El nombre de Pedro Alvarado ha sido subyugado a los parralenses generación tras generación desde hace casi un siglo, poque en esta historia se reúnen los ingredentes que hacen arder el fuego de la emoción y del sentimiento: el amor, la piedad, la amistad, la misericordia y la tragedia.
En el tránsito de poco más de diez años, que fue lo quen duró el matrimonio de Pedro y Virginia, así como la bonanza de La Palmilla, se entretejieron las más extraordinarias historias de riqueza, amor y esplendor, todo esto enmarcado en los más increíbles actos de altruismo y esplendidez por parte del rico minero, quien sufrió a cambio de ello, todo tipo de trampas y de acechanzas.

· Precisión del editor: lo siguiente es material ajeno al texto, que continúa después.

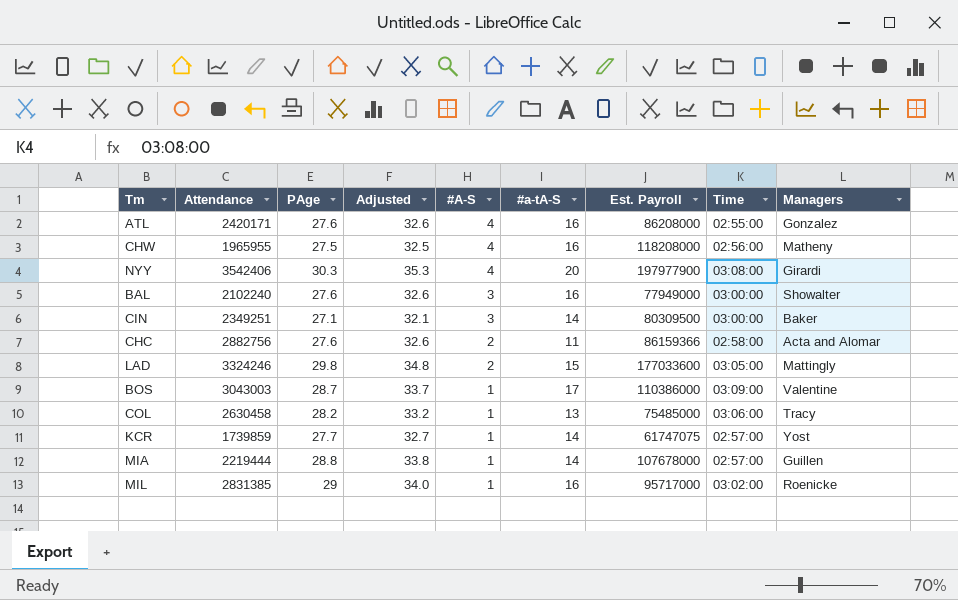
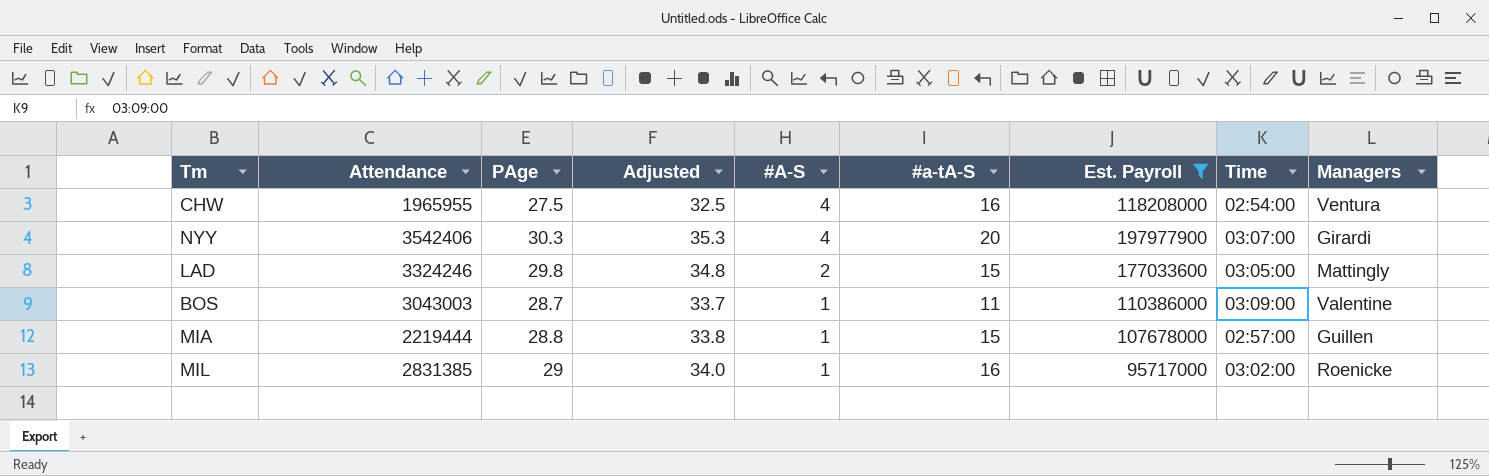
filter: none -> Est. Payroll >= 95717000
CHW | Time: 02:56:00 -> 02:54:00
CHW | Managers: Matheny -> Ventura
NYY | Time: 03:08:00 -> 03:07:00
BOS | #a-tA-S: 17 -> 11
MIA | #a-tA-S: 14 -> 15

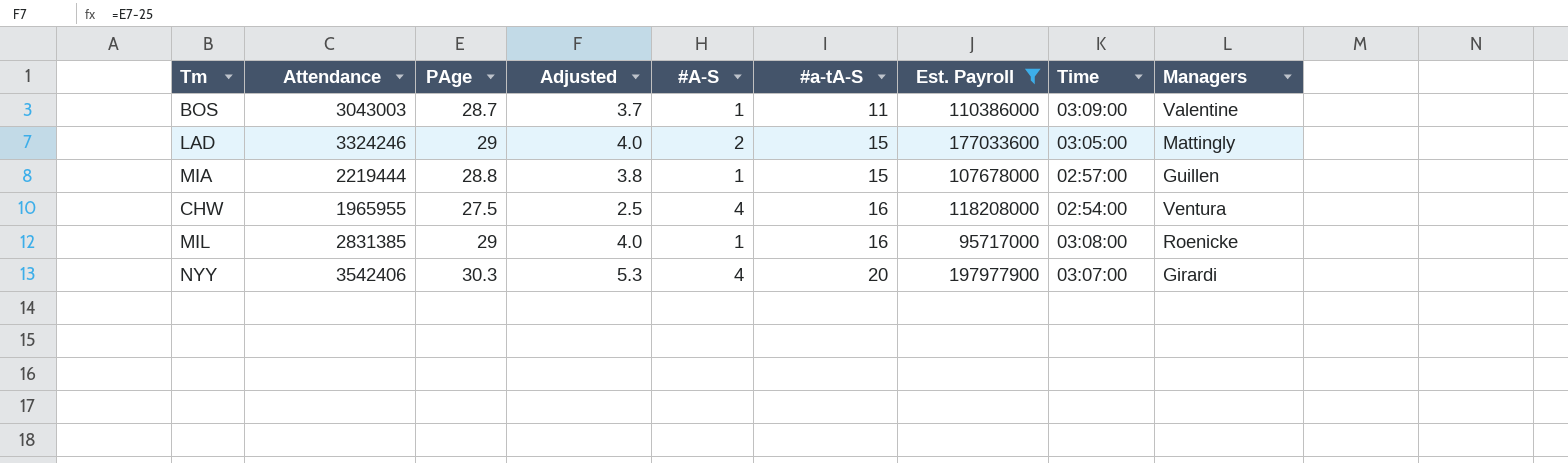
row order: #A-S descending -> #a-tA-S ascending
column Adjusted | formula: [PAge] + 5 -> [PAge] - 25
LAD | PAge: 29.8 -> 29
MIL | Time: 03:02:00 -> 03:08:00

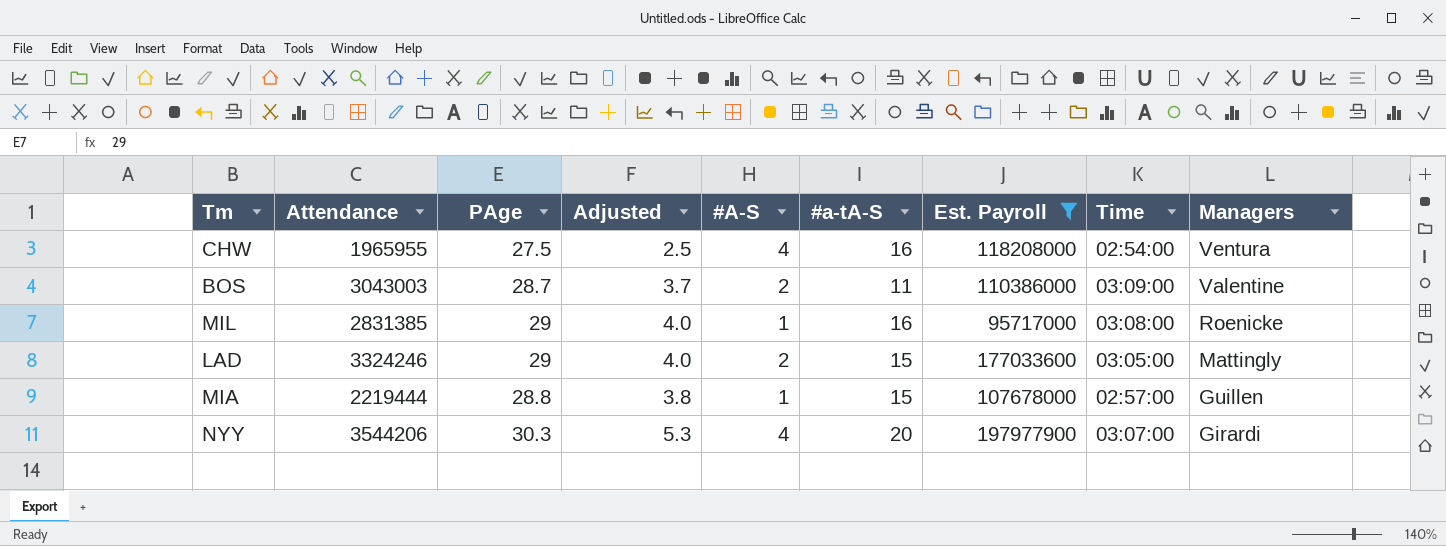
row order: #a-tA-S ascending -> Managers descending
BOS | #A-S: 1 -> 2
NYY | Attendance: 3542406 -> 3544206

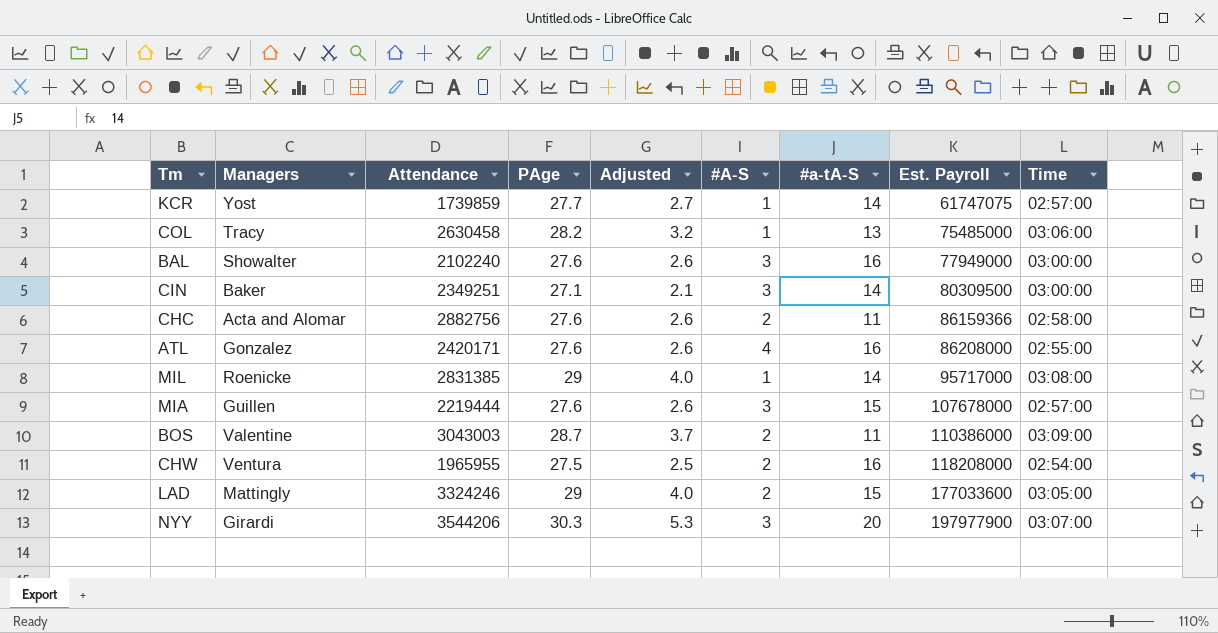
filter: Est. Payroll >= 95717000 -> none
row order: Managers descending -> Est. Payroll ascending
column Managers | position: 9 -> 2
MIL | #a-tA-S: 16 -> 14
MIA | PAge: 28.8 -> 27.6
MIA | Adjusted: 3.8 -> 2.6
MIA | #A-S: 1 -> 3
CHW | #A-S: 4 -> 2
NYY | #A-S: 4 -> 3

La eterna lucha de la benevolencia contra la maldad, de los actos de justicia y caridad contra la traición, la ambición y la insidia. Cuando Pedro Alvarado mandó construir el Palacio, pidió que las oficinas quedaran en la parte de enfrente, a la izquierda de la entrada principal, solicitó al arquitecto francés que se hicieran dos ventanillas: una para entregarle la raya a cada uno de sus trabajadores de La Palmilla y a otra, donde recogían sus monedas de auxilio los menesterosos que llegaban de los rincones más sombríos de la ciudad y de los pueblos de los alrededores.
Cuentan que cada sábado se hacían dos largas filas y que un día se formó en la de los indígenas un joven forastero bastante lastimado a quien nadie conocía. Era un bandolero agobiado por la persecusión y enfermo de huir sin esperanza porque venía cargado la desgracia en su espalda, escondiéndose de sus perseguidores del estado de Durango y, según la conseja popular, aquel bandolero fue acogido por la benevolencia del rico minero. Allí empezó otra de las facetas de la vida increíble de Pedro Alvarado: su relación amistosa, casi de hermandad con Francisco Villa.
Éste es el escenario sobre el cual se construye nuestra historia que se relata en las presentes páginas.